Endo Pharmaceuticals Inc, a market leader in pain management and a wholly owned subsidiary of Endo Pharmaceuticals Holdings Inc, has notified the US Food and Drug Administration (FDA) of the withdrawal of the supplemental new drug application (sNDA) without prejudice to refiling as afforded under 21 CFR 314.65 for Frova (frovatriptan succinate) 2.5 mg tablets.
This sNDA was for the additional indication of Frova for the short-term (six days per month) prevention of menstrual migraine. Endo is continuing to evaluate development opportunities for Frova for this indication and other, related indications. Frova is already approved and marketed for the acute treatment of migraine with or without aura in adults where a clear diagnosis of migraine has been established.

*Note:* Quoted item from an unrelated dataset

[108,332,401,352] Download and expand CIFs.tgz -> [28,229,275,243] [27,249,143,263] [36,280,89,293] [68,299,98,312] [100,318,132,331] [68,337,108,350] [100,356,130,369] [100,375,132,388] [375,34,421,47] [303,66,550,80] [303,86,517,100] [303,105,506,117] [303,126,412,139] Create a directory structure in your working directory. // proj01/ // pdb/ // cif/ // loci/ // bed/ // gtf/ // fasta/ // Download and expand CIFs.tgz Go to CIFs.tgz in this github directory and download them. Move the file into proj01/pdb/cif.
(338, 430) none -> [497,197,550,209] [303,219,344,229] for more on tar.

"The decision to withdraw the unapproved supplemental application was complex; however, after a lengthy and detailed evaluation of the points raised in the FDA 'not approvable' letter, we have determined the withdrawal to be the appropriate course of action at this time," said Dave Holveck, president and chief executive officer, Endo. "We appreciate the guidance from the FDA during the development programme and its comprehensive review of the supplemental application."

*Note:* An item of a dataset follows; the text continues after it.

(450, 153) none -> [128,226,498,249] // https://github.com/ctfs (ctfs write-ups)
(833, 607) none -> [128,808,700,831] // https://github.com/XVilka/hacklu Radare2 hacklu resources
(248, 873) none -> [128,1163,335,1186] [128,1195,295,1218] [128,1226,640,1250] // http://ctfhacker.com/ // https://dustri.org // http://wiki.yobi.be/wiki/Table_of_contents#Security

In other matters, Endo announced that it intends to return the rights to Chronogesic, which it had licensed from Durect Corporation for the US and Canada. Chronogesic is a sufentanil-containing implantable device intended for the treatment of moderate-to-severe chronic pain. Under the current terms of this license agreement, Endo is not responsible for any development costs for Chronogesic prior to May 1, 2008 so long as written notification of termination of the agreement is provided to Durect by April 30, 2008. This return of Chronogesic rights has no effect on Durect and Endo's collaboration with respect to the sufentanil transdermal patch (Transdur-Sufentanil) licensed by Endo from Durect for the US and Canada.

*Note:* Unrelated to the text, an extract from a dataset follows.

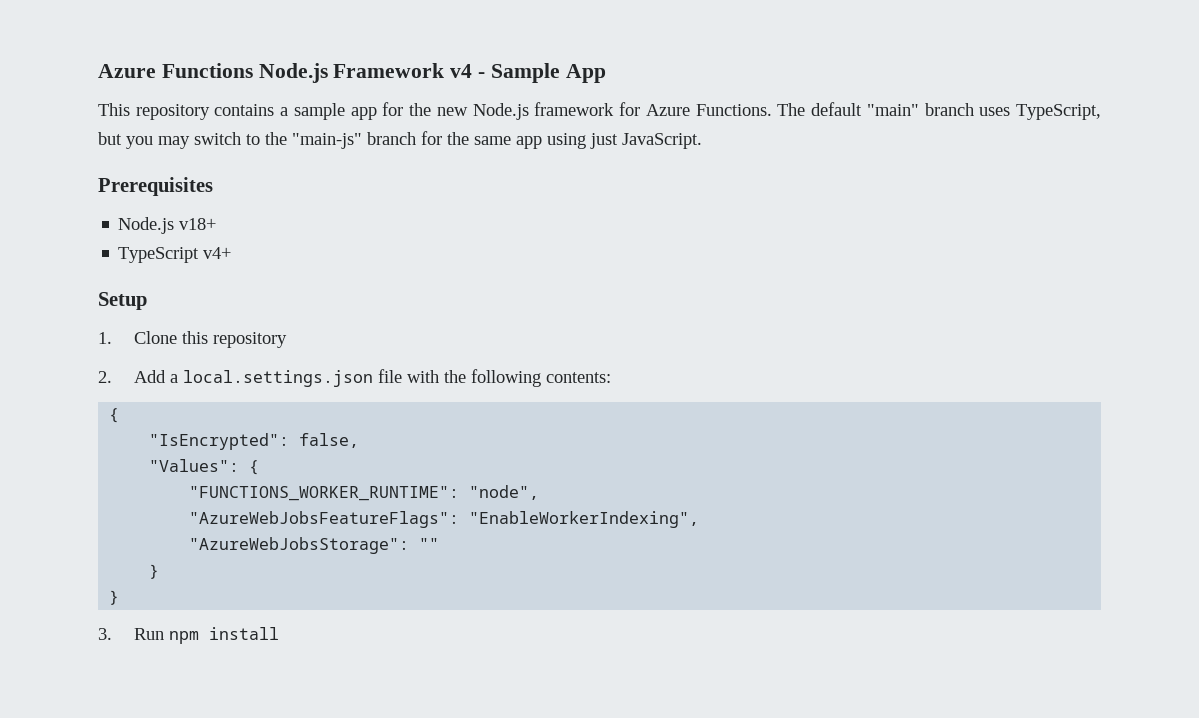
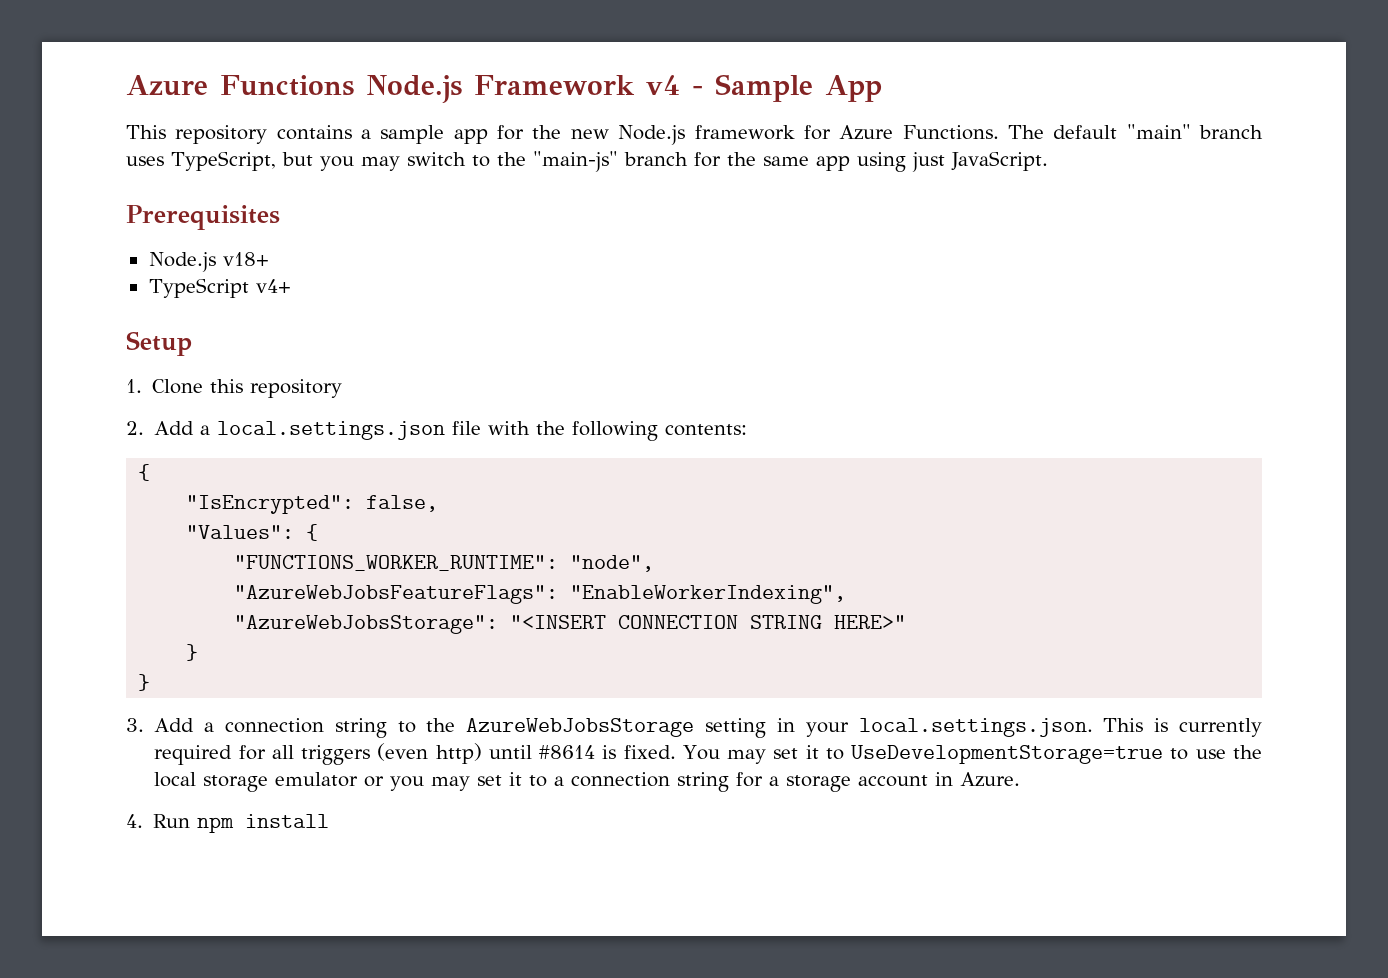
[419,538,440,550] "" -> [510,615,907,629] "<INSERT CONNECTION STRING HERE>"
(112, 634) none -> [154,718,1263,738] [154,743,1262,765] [154,772,1021,792] [126,814,143,828] Add a connection string to the AzureWebJobsStorage setting in your local.settings.json. This is currently required for all triggers (even http) until #8614 is fixed. You may set it to UseDevelopmentStorage=true to use the local storage emulator or you may set it to a connection string for a storage account in Azure. // 4.

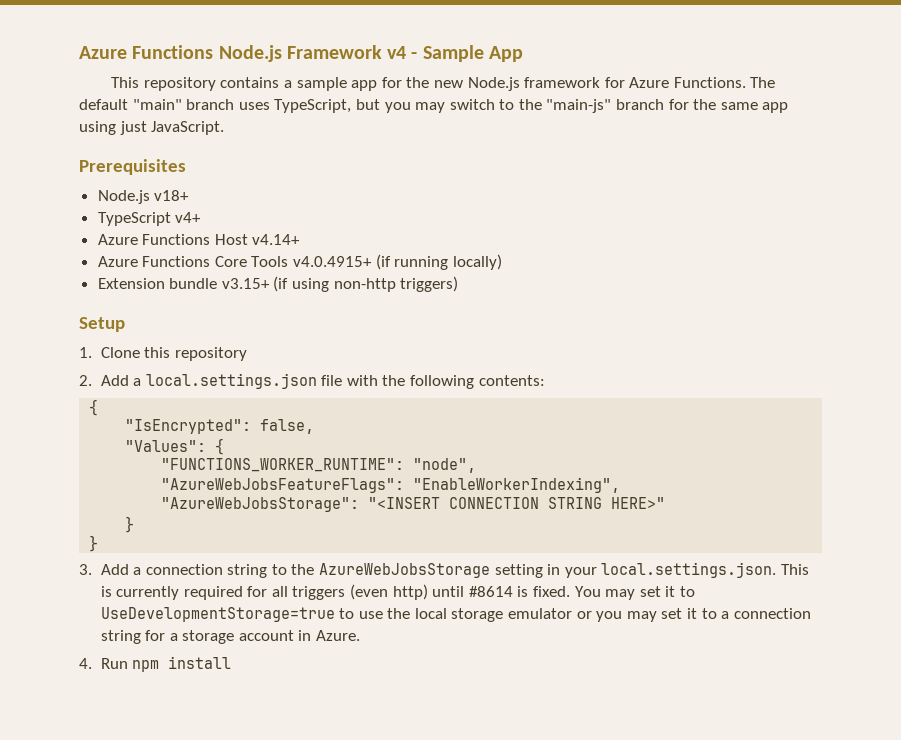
(291, 286) none -> [97,234,301,245] [97,254,502,270] [97,276,459,292] // Azure Functions Host v4.14+ // Azure Functions Core Tools v4.0.4915+ (if running locally) // Extension bundle v3.15+ (if using non-http triggers)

Endo reiterated earlier announcements that it has withdrawn any guidance as to the potential NDA filing dates of its phase III development projects, the ketoprofen patch and Rapinyl. The company will not provide guidance on these or its other pipeline projects until the previously announced in-depth review of its R&D pipeline is complete.
Frova is indicated for the acute treatment of migraine attacks with or without aura in adults. It is not intended for the prophylactic therapy of migraine or for use in the management of hemiplegic or basilar migraine. The safety and effectiveness of Frova have not been established for cluster headache, which is present in an older, predominantly male population.
The most common side effects associated with the use of Frova are dizziness, fatigue, paresthesia, flushing, headache, dry mouth, hot or cold sensation, skeletal pain, chest pain, and dyspepsia.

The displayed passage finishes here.